If you want any real advice then you need to supply more information:
- current water flow per minute in litres (kitchen tap cold usually best for this)
- current combi size? Kw?
- standing and dynamic pressure of supply as mentioned
- Incoming main to the property - what size is it? You may be able to upragde that. (Requires you to dig to the boundary and lay new pipe)

If you flow drops below 12l / minute you can use relatively inexpensive booster pumps such as salamander iboost or similar form grundfos.
 
1. As others have suggested, it's unlikely you could run two electric showers. Most homes have electricity board fuses of 100 or 80 amps. A 10kW shower uses roughly 40 amps, so two of those and you are very close to the limit. Boil a kettle and you could be over the limit of an incoming 80 amps. Also, electric showers are generally low flow.
2. If you are keeping your combi boiler then the maximum flow of hot water you can get from this is likely be between 12 and 15 litres / minute, less if your incoming flow is less. Unlikely to run two decent showers simultaneously, and one or both will go cold if another outlet is opened.
3. The best approach is to increase the mains pressure and flow. However, from what you say of the area, increasing the pressure won't be possible. A larger pipe between water meter / main and your property might help, but you'd need to in the diameter of at least some of the internal pipework to get the benefit.
4. There are ways of improving pressure, such as break tanks and pumps, and / or the use of an accumulator. Fairly expensive, and for a tank and pump, makes you dependent on electricity supply for decent flow.
5. If you have the space, you could consider fitting a cold water storage cistern (CWSC, in loft) and a hot water cylinder (HWC, 1st floor). The HWC could be heated from the combi, perhaps with an electric immersion heater as a standby in case of boiler problems. Cold water to showers could come from the CWSC. You'd need a shower pump to provide pressure to hot and cold to both showers. Hot to other outlets could come from combi, and cold from existing mains connections.
 
Sounds like you mainly need more flow.
Get your water tested by supplier and see what’s available then get someone in to give you an idea.
Probably need a new main and new pipes running around the house
 
If you can come back to us with flow and pressure figures - specifically dynamic flow and pressure readings.

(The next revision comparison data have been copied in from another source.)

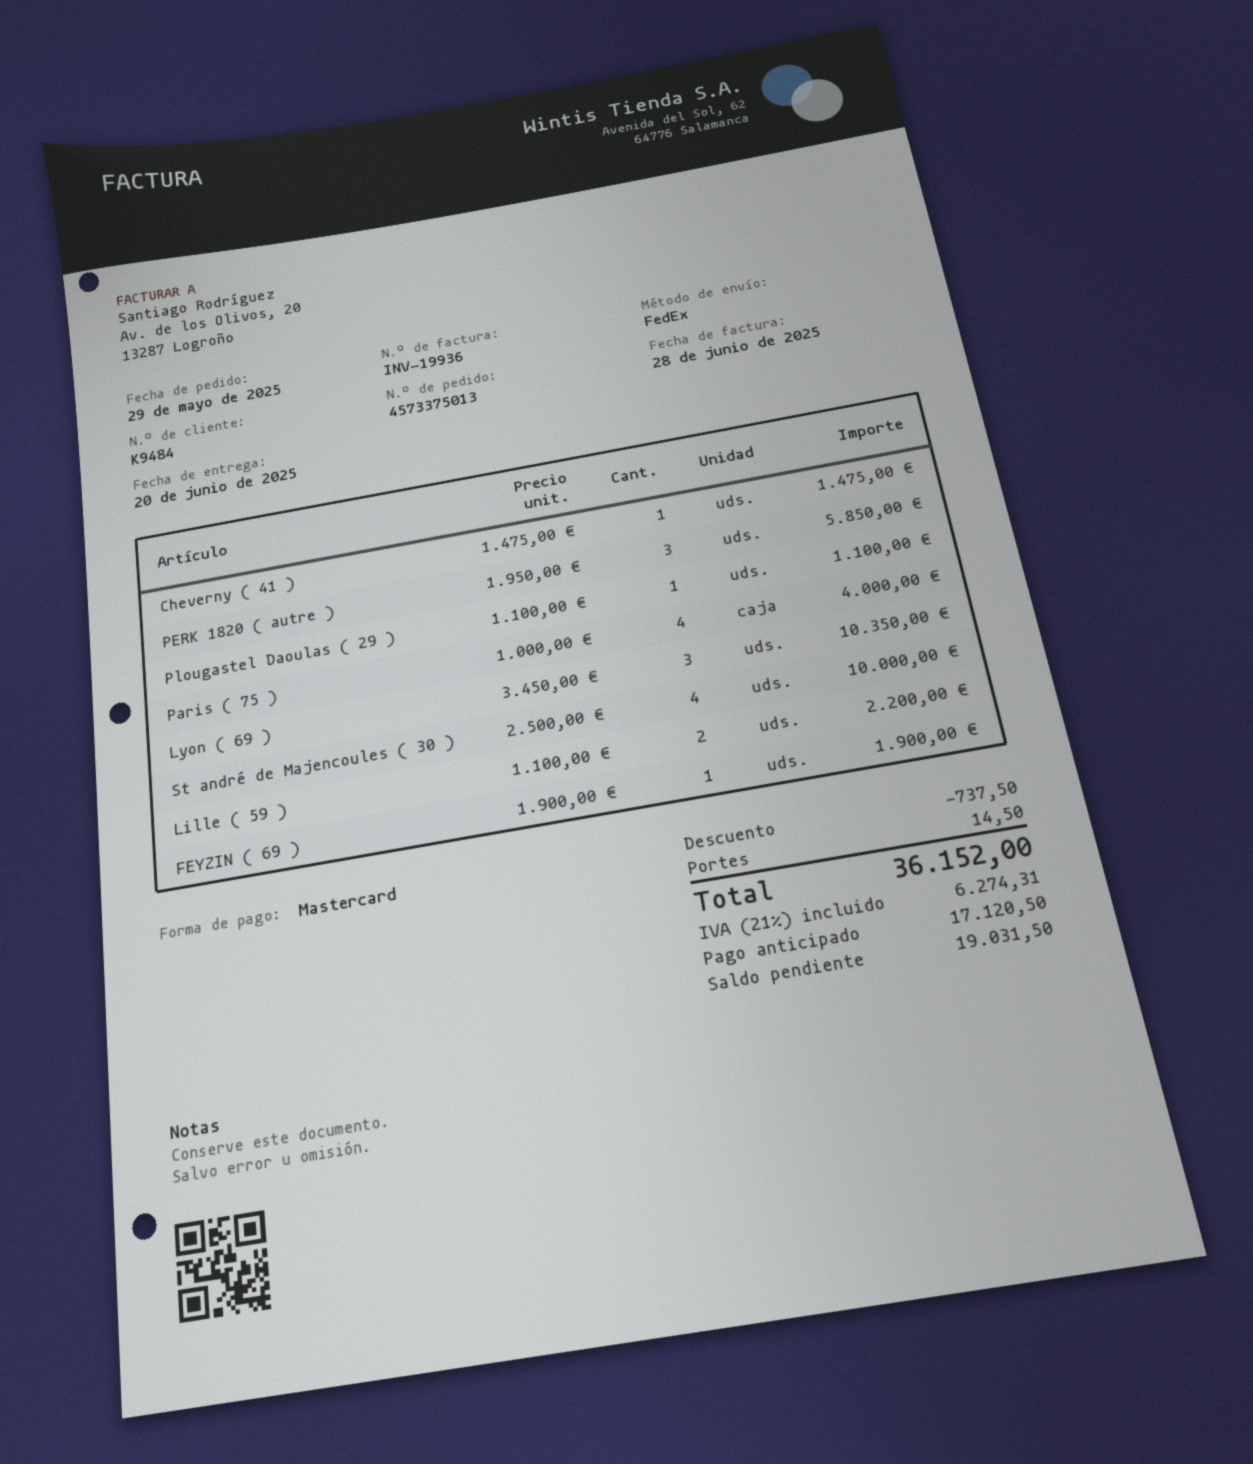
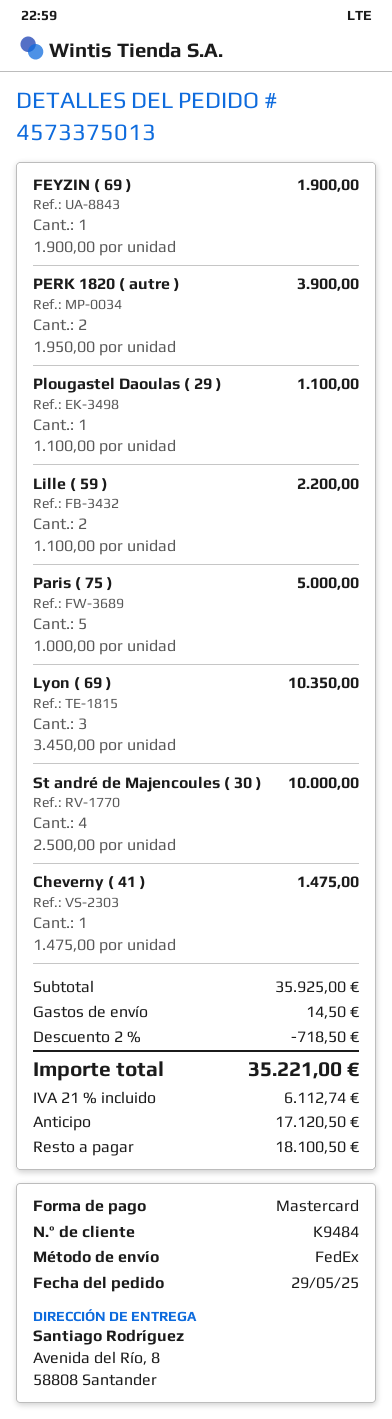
PERK 1820 ( autre ): 3 x 1950.00 = 5850.00 -> 2 x 1950.00 = 3900.00
Paris ( 75 ): 4 x 1000.00 = 4000.00 -> 5 x 1000.00 = 5000.00
discount: 737.50 -> 718.50
tax: 21% = 6274.31 -> 21% = 6112.74
total: 36152.00 -> 35221.00
balance: 19031.50 -> 18100.50

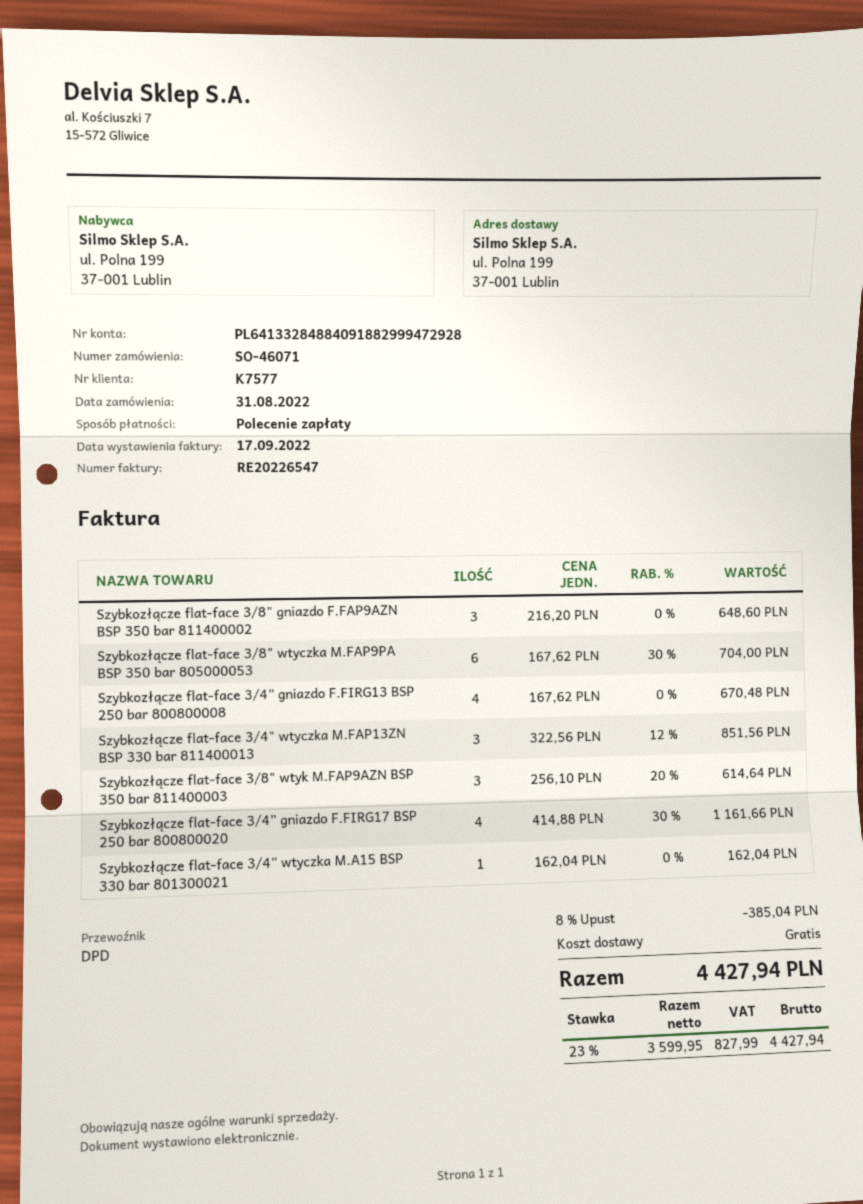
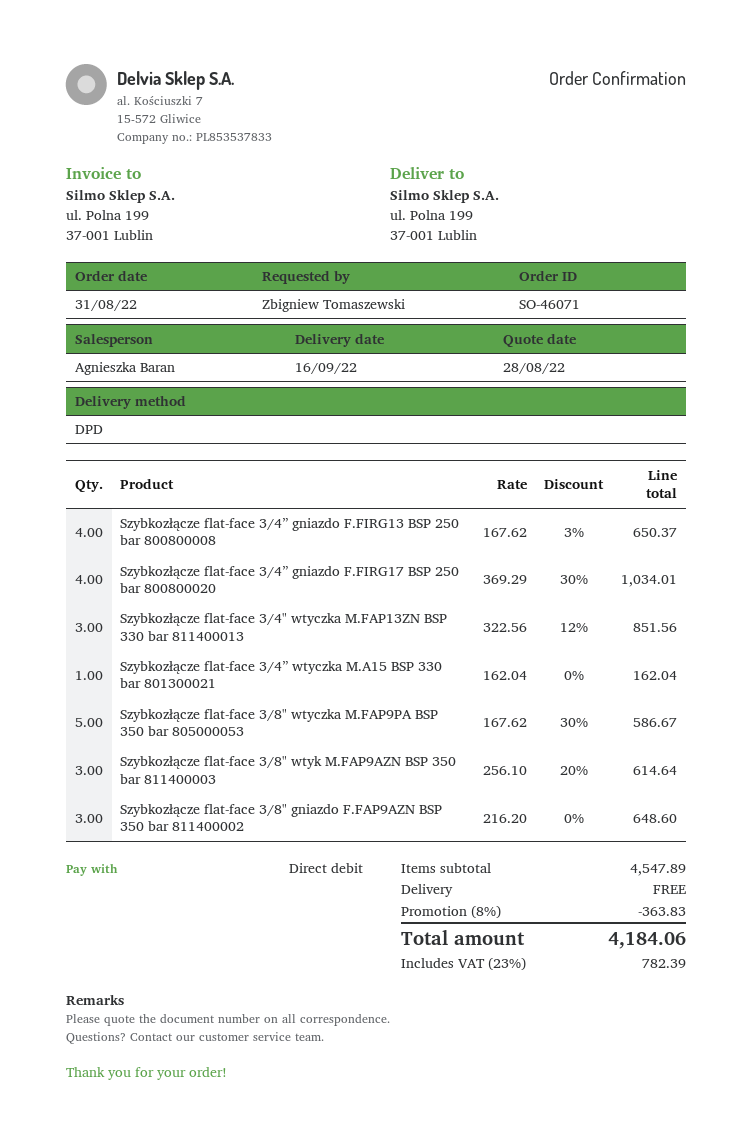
Szybkozłącze flat-face 3/8" wtyczka M.FAP9PA BSP 350 bar 805000053: 6 x 167.62 - 30% = 704.00 -> 5 x 167.62 - 30% = 586.67
Szybkozłącze flat-face 3/4” gniazdo F.FIRG13 BSP 250 bar 800800008: 4 x 167.62 = 670.48 -> 4 x 167.62 - 3% = 650.37
Szybkozłącze flat-face 3/4” gniazdo F.FIRG17 BSP 250 bar 800800020: 4 x 414.88 - 30% = 1161.66 -> 4 x 369.29 - 30% = 1034.01
discount: 8% = 385.04 -> 8% = 363.83
tax: 23% = 827.99 -> 23% = 782.39
total: 4427.94 -> 4184.06

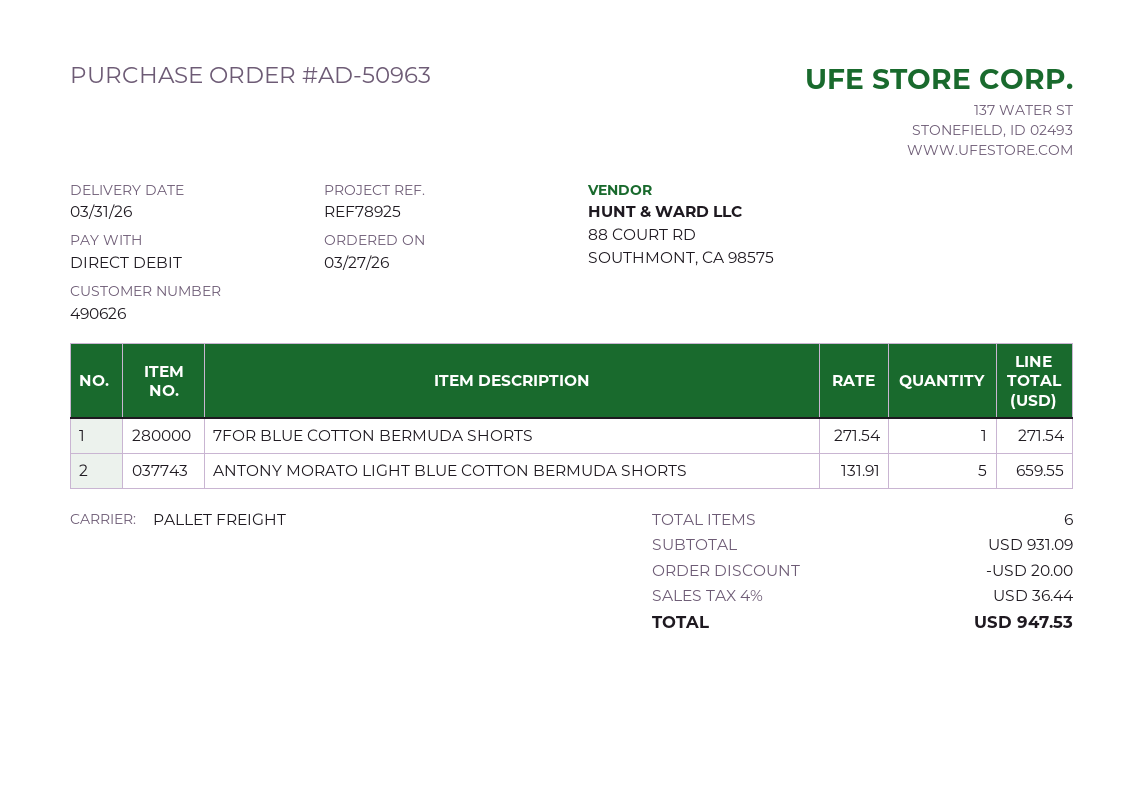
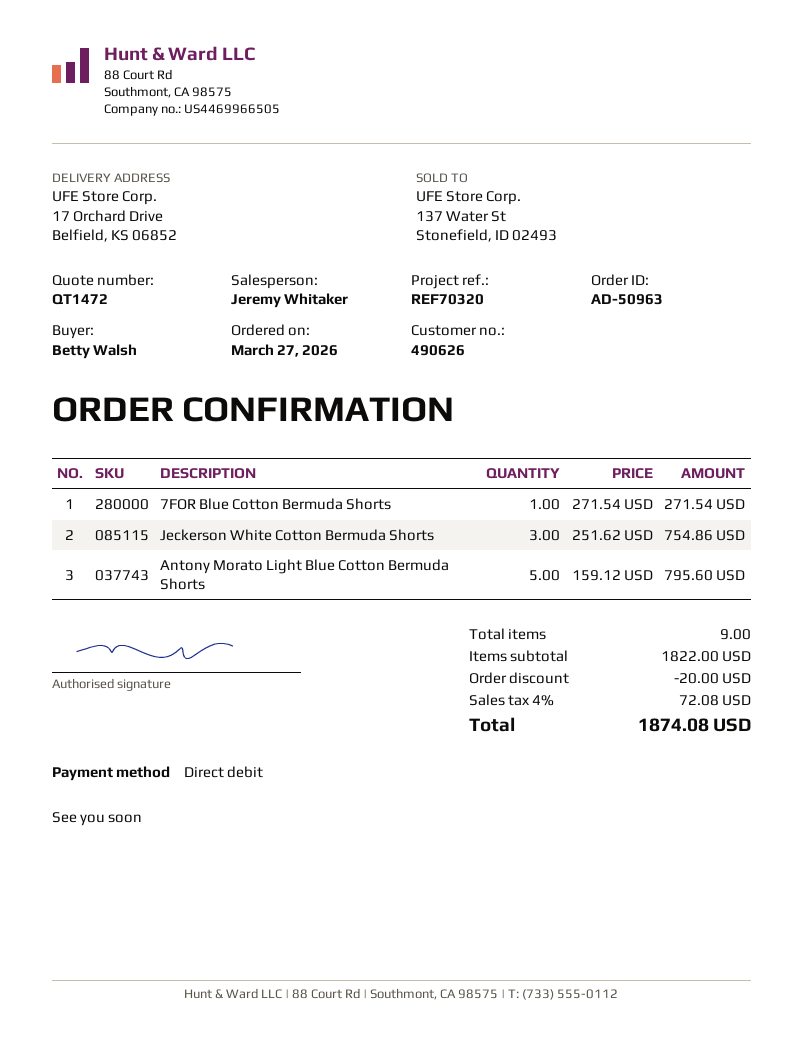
reference: REF78925 -> REF70320
ANTONY MORATO LIGHT BLUE COTTON BERMUDA SHORTS: 5 x 131.91 = 659.55 -> 5 x 159.12 = 795.60
Jeckerson White Cotton Bermuda Shorts: none -> 3 x 251.62 = 754.86
total quantity: 6 -> 9
subtotal: 931.09 -> 1822.00
tax: 4% = 36.44 -> 4% = 72.08
total: 947.53 -> 1874.08

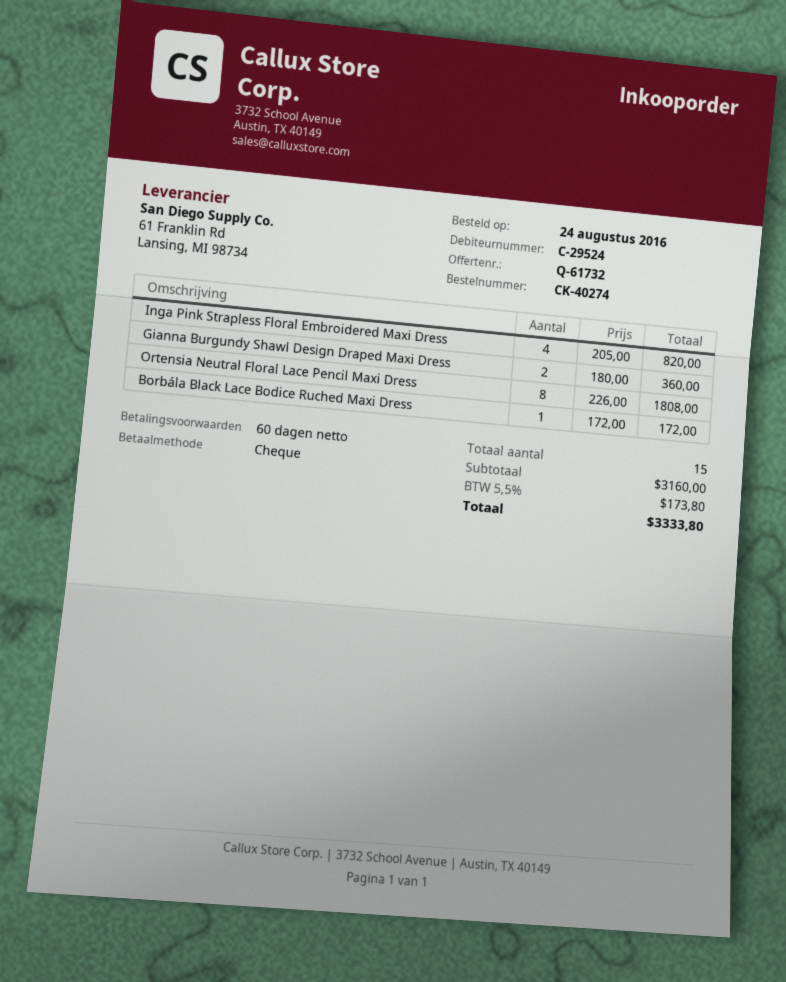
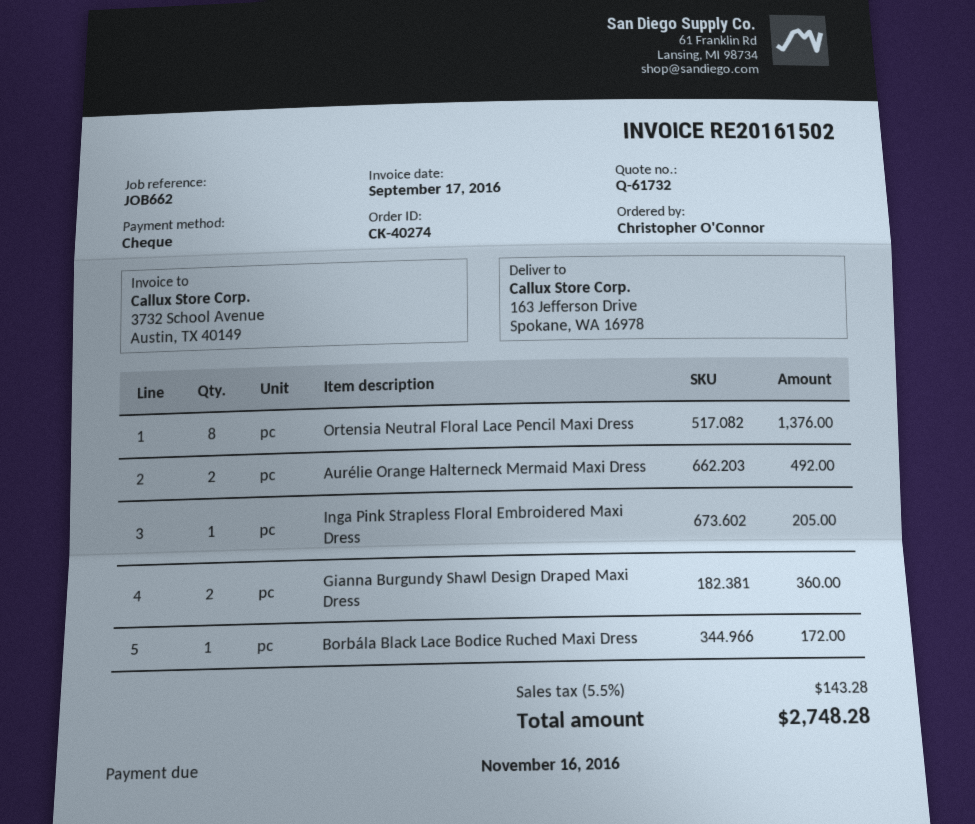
Inga Pink Strapless Floral Embroidered Maxi Dress: 4 for 820.00 -> 1 for 205.00
Ortensia Neutral Floral Lace Pencil Maxi Dress: 8 for 1808.00 -> 8 for 1376.00
Aurélie Orange Halterneck Mermaid Maxi Dress: none -> 2 for 492.00
tax: 5.5% = 173.80 -> 5.5% = 143.28
total: 3333.80 -> 2748.28

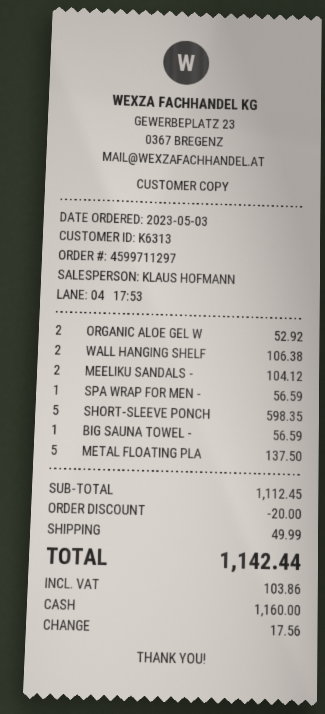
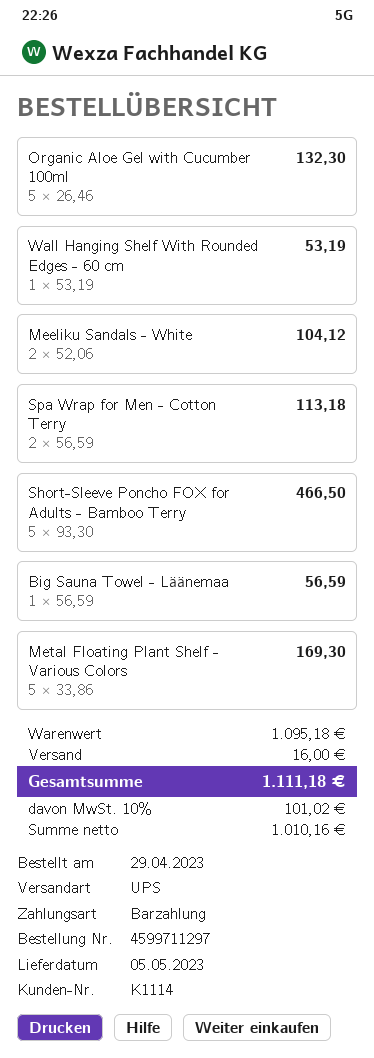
order date: 2023-05-03 -> 2023-04-29
customer number: K6313 -> K1114
ORGANIC ALOE GEL W: 2 for 52.92 -> 5 for 132.30
WALL HANGING SHELF: 2 for 106.38 -> 1 for 53.19
SPA WRAP FOR MEN -: 1 for 56.59 -> 2 for 113.18
SHORT-SLEEVE PONCH: 5 for 598.35 -> 5 for 466.50
METAL FLOATING PLA: 5 for 137.50 -> 5 for 169.30
subtotal: 1112.45 -> 1095.18
discount: 20.00 -> none
shipping: 49.99 -> 16.00
tax: 103.86 -> 101.02
total: 1142.44 -> 1111.18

If it's that bad you may be able to get away with a mains boost pump but we need the figures first.
 
Hi all

Thank you for the responses - as suspected a bit of a minefield. To give context on the house;

- 1970's with it's own feed (i pressume) from the street - every house has its own stop cock out on the pavement. I know one poster suggested digging up the drains and increasing the size of pipe etc, but for obvious reasons I am not keen to do that!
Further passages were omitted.